The interested parties argued before Justice Cheeseman that these deeds meant the corporate plaintiffs weren’t “persons aggrieved” and that it would therefore be unjust to reinstate Shield.
But if her honour was minded to reinstate Shield and order that it be wound up, then the interested parties argued against Sheahan being appointed liquidator, saying any claims the corporate plaintiffs have against Shield can only properly be pursued if the releases in the Binetter Entities’ Deed are successfully impugned.
“The interested parties maintain their position that for Mr Sheahan to take the steps he has foreshadowed to impugn the Binetter Entities’ Deed they submit that this would likely place Mr Sheahan in breach of the Liquidators’ Deed. They contend that it is entirely plausible that Mr Sheahan may face a cross-claim if he takes such steps,” the judge said.
“The interested parties also point to the way in which this application has been conducted as further reasons why Mr Sheahan should not be appointed as liquidator of Shield,” the judge said.
“They first point out that Mr Sheahan’s submissions used inflammatory language in describing the motivations of the Binetter family in entering the Binetter Entities’ Deed. I do not agree. The language deployed was no doubt descriptive and involved a degree of advocacy in addressing a hypothetical intended to aid an inference of objective intention — I do not accept that it was inflammatory.
“The second point raised is more significant,” her honour continued.

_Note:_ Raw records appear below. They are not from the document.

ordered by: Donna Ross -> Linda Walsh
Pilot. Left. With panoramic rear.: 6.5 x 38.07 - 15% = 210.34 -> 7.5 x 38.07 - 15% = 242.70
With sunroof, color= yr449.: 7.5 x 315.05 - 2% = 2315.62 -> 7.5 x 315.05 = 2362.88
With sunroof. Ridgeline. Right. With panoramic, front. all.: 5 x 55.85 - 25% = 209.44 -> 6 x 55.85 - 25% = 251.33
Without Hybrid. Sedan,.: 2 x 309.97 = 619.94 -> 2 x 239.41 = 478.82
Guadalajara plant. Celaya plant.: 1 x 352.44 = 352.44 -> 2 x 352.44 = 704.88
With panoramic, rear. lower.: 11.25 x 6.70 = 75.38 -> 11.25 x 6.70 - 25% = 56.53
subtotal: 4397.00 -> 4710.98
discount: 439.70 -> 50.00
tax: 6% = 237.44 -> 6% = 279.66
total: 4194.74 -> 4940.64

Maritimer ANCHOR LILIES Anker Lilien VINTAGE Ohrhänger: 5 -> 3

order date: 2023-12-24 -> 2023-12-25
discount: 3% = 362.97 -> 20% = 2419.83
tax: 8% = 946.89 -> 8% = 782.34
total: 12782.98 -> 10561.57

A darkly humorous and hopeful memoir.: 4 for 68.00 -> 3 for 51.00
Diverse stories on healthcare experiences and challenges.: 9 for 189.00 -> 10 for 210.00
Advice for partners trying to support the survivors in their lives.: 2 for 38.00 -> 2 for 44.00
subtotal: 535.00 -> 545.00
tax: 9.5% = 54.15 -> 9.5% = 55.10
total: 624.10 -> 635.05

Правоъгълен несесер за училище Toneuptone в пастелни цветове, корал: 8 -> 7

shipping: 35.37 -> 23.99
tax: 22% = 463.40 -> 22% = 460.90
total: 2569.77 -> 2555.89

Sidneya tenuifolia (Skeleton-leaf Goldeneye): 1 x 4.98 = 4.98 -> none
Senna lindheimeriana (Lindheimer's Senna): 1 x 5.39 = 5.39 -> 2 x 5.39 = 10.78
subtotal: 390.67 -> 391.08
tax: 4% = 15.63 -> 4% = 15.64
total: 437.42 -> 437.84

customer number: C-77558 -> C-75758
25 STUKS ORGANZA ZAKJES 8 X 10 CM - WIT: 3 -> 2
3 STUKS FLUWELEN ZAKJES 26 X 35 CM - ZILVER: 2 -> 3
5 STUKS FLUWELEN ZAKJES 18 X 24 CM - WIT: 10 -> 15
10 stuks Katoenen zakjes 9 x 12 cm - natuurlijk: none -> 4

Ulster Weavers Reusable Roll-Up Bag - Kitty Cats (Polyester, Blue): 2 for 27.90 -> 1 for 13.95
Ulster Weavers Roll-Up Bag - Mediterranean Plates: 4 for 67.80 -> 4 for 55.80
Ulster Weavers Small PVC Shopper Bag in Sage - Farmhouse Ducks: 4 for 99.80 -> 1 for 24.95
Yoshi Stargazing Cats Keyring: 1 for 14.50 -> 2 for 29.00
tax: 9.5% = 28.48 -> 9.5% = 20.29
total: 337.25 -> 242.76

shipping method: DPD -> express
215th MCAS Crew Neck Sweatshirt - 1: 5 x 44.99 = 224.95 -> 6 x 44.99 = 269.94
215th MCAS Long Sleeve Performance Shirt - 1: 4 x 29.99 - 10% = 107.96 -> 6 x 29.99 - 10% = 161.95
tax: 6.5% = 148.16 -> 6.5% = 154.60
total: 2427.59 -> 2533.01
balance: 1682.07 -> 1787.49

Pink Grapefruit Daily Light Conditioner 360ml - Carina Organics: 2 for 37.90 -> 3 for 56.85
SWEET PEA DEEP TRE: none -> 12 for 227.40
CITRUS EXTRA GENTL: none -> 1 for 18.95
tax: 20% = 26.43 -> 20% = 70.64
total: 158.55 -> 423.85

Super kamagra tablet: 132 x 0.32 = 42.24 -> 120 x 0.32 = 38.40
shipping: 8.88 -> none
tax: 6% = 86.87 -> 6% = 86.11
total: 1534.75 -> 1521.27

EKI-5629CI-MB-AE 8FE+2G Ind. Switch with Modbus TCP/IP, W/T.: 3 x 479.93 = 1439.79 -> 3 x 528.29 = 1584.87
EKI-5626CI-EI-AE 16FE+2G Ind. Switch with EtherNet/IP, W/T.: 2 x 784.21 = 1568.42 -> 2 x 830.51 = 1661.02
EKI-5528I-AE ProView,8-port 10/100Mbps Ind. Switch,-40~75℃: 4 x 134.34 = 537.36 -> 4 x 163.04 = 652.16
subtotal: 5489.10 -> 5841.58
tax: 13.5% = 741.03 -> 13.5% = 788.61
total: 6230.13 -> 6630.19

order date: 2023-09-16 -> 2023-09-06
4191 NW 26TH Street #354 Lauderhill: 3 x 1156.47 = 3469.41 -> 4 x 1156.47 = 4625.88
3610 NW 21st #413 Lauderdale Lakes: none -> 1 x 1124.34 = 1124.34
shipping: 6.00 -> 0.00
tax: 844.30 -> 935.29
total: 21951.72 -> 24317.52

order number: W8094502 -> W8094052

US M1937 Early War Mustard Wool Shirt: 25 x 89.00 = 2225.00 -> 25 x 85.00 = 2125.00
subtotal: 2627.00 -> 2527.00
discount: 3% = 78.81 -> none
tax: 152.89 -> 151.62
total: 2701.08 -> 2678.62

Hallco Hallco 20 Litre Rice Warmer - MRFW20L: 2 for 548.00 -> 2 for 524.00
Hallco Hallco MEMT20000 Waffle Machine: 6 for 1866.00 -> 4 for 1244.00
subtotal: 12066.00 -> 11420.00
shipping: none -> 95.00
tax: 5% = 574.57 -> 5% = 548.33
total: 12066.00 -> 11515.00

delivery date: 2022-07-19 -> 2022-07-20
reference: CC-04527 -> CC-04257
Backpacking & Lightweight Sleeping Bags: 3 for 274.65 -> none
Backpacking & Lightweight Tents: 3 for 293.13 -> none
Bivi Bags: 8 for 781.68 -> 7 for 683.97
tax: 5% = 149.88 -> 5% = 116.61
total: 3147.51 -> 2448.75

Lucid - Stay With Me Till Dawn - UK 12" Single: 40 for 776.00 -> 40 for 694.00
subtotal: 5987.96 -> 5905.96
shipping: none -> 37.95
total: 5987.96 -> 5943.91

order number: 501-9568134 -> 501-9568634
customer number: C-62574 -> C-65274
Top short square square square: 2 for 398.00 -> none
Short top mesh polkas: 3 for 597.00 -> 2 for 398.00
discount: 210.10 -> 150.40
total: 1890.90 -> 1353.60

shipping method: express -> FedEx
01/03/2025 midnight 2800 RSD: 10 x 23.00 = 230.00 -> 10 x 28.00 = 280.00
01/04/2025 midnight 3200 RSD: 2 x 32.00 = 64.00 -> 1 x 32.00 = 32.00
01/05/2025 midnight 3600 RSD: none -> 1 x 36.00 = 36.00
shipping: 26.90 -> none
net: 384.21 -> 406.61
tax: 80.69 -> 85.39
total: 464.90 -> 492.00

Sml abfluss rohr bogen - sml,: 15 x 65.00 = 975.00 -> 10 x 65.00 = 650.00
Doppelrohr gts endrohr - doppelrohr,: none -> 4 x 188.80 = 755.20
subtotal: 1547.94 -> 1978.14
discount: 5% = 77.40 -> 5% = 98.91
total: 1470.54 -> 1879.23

“The interested parties’ complain that Mr Sheahan did not initially place the Binetter Entities’ Deed before the Court when this application was made and originally informed the Court that he was “not aware of any conflict of interest of duty that would make it improper for [him] to act as liquidator of” Shield. The interested parties rely on this to submit that Mr Sheahan will not only be placed in a conflict but that he is unlikely to recognise the conflict in order to adequately mitigate it.”
iNO’s mail is that Sheahan will likely respond to the judge’s decision by making an application to be appointed special purpose liquidator (SPL) of Shield, leaving the freshly installed general purpose liquidator (GPL) Alan Walker of WLP Restructuring with a front row seat for the next round.
For Sheahan however Shield is just one of the Binetter feet he’s holding to the fire. There’s also Rawson Finances, which was supposed to have been wound up by the Binnetters following the Commissioner of Taxation’s (CoT) successfully setting aside a judgment of a Full Bench of the Federal Court on the basis that the decision had been obtained by fraud.
In January the CoT was awarded more than $3.5 million in indemnity costs in respect of the overturned judgment but so far, Rawson Finances has avoided being placed in external administration.